[Date Prev][Date Next][Thread Prev][Thread Next][Date Index][Thread Index]

Re: [Xen-devel] [RFC PATCH v2 3/3] tools, libxl: handle the iomem parameter with the memory_mapping hcall

On Fri, 2014-03-14 at 13:15 +0100, Dario Faggioli wrote:
> > > In Arianna's case, it think it would be more than fine to implement it
> > > that way, and call it from within the OS, isn't this the case, Arianna?
> > 
> > It's certainly an option, and it would make a lot of the toolstack side
> > issues moot but I'm not at all sure it is the right answer. In
> > particular although it might be easy to bodge a mapping into many OSes I
> > can imagine getting such a think into something generic like Linux might
> > be more tricky -- in which case perhaps the toolstack should be taking
> > care of it, and that does have a certain appeal from the simplicity of
> > the guest interface side of things.
> > 
> If the toolstack needs to support iomem, yes.
> A way to see it could be that, as of now, we have embedded OSes asking
> for it already, and, at the same time, it's unlikely that more generic
> system such as Linux would want something similar, for one because
> they'll have full DT/ACPI support for this.
> The fact that, if what you say below is true, "iomem" does not work at
> all, and no one complained from the Linux world so far, seems to me to 

iomem *does* work just fine for x86 PV guests, which is what it was
added for. Apparently it was never extended to HVM guests.
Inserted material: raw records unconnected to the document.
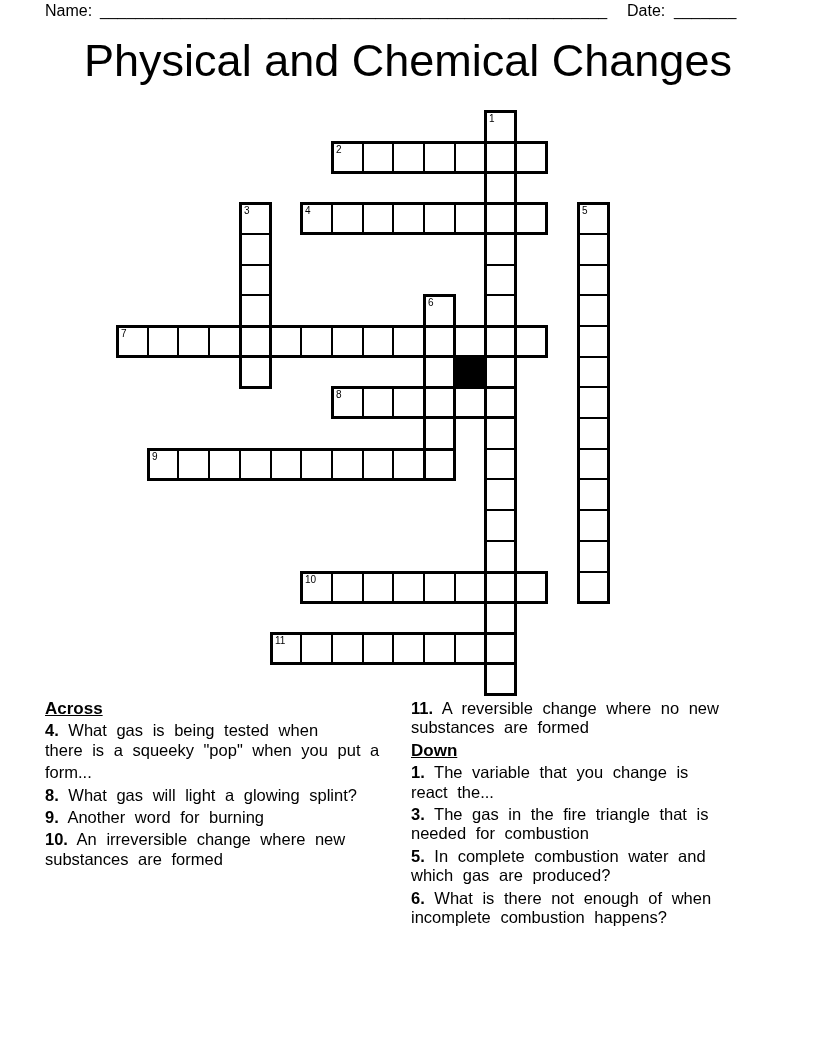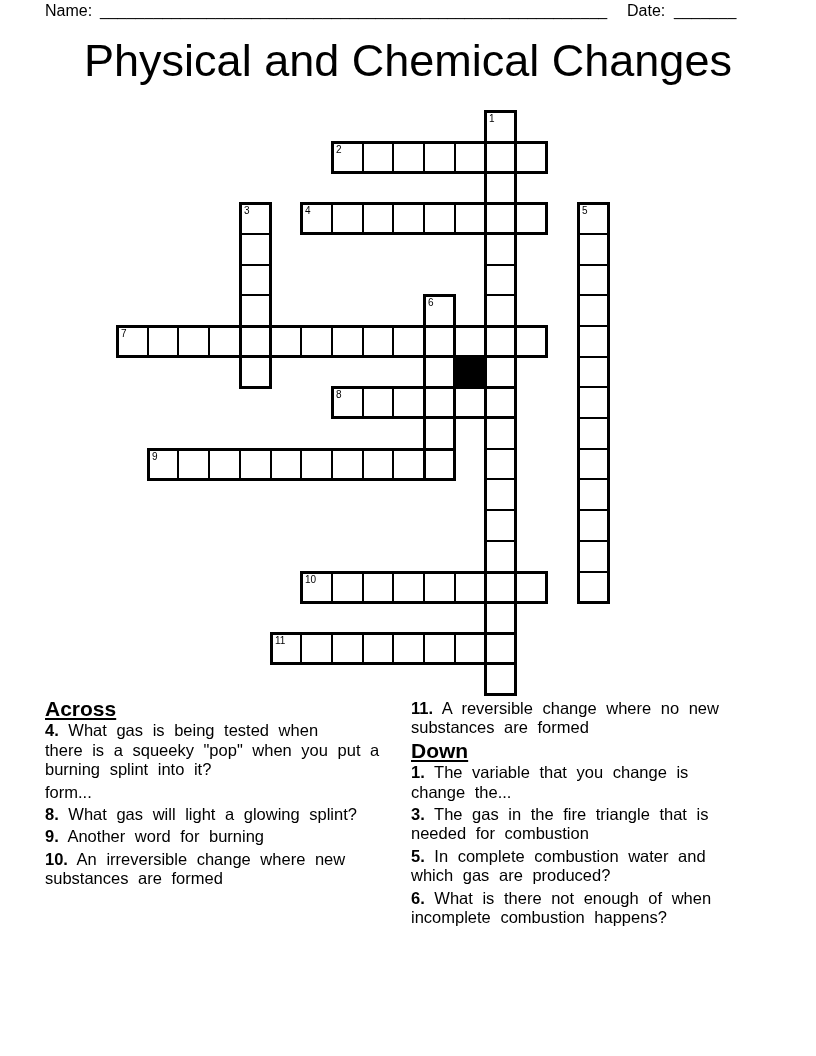--- a/index.html
+++ b/index.html
@@ -28,7 +28,7 @@
   
   .clue-col { position:absolute; font-size:16.5px; line-height:19.4px; word-spacing:5px; }
   .clue-heading {
-    font-weight:bold; text-decoration:underline; font-size:21px;
+    font-weight:bold; text-decoration:underline; font-size:17px;
     margin:0 0 3px 0; word-spacing:0;
   }
   .clue { margin:0 0 3px 0; }

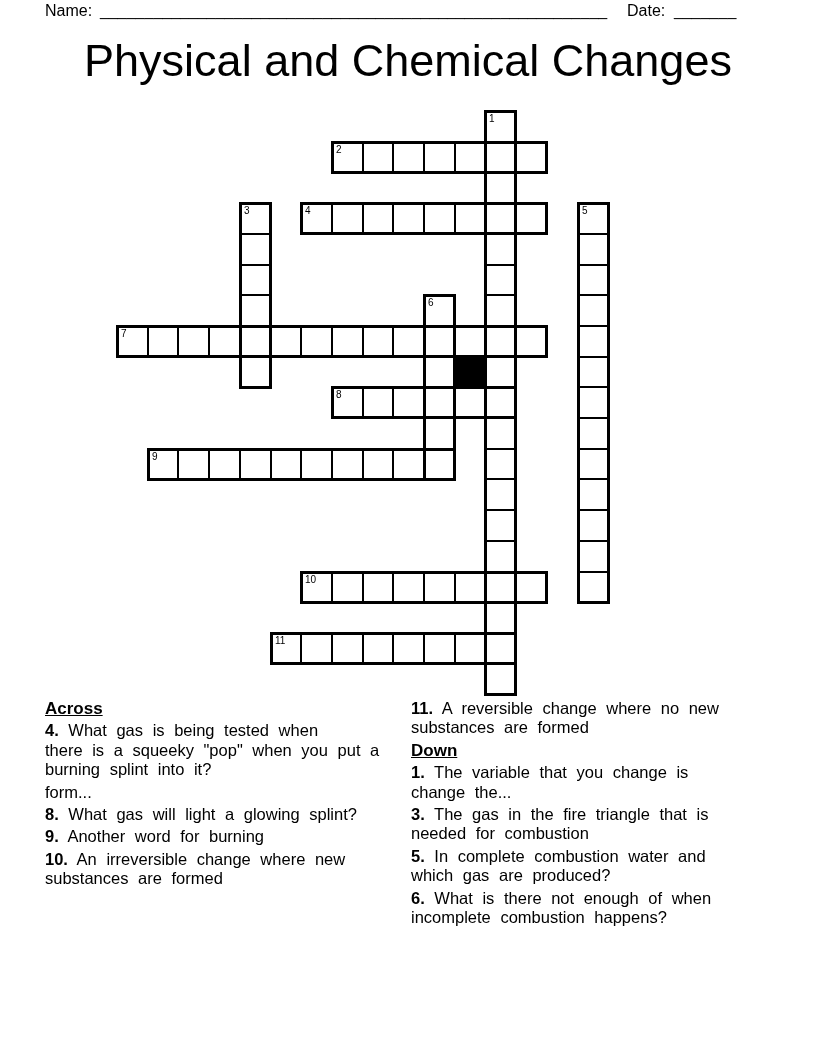--- a/index.html
+++ b/index.html
@@ -185,7 +185,6 @@
       <p class="clue">
         <span class="clue-line"><b>4.</b> What gas is being tested when</span>
         <span class="clue-line">there is a squeeky "pop" when you put a</span>
-        <span class="clue-line">burning splint into it?</span>
       </p>
       <p class="clue">
         <span class="clue-line">form...</span>

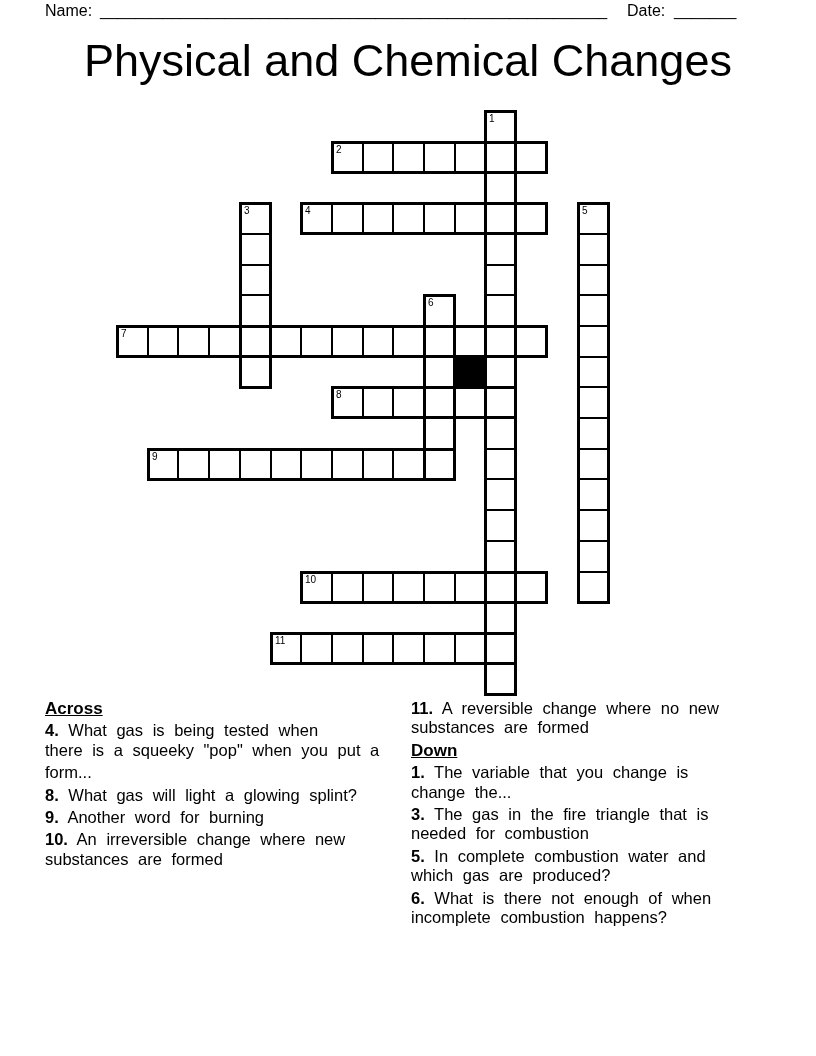--- a/index.html
+++ b/index.html
@@ -208,7 +208,7 @@
       <div class="clue-heading">Down</div>
       <p class="clue">
         <span class="clue-line"><b>1.</b> The variable that you change is</span>
-        <span class="clue-line">change the...</span>
+        <span class="clue-line">react the...</span>
       </p>
       <p class="clue">
         <span class="clue-line"><b>3.</b> The gas in the fire triangle that is</span>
> > > One thing I don't see right now is, in the in-kernel case, what we
> > > should do when finding the "iomem=[]" option in a config file.
> > 
> > Even for an x86 HVM guest with iomem there is no call to
> > xc_domain_memory_mapping (even from qemu) it is called only for PCI
> > passthrough. I've no idea if/how iomem=[] works for x86 HVM guests.
> > Based on a cursory glance it looks to me like it wouldn't and if it did
> > work it would have the same problems wrt where to map it as we have
> > today with the ARM guests, except perhaps on a PC the sorts of things
> > you would pass through with this can be done 1:1 because they are legacy
> > PC peripherals etc.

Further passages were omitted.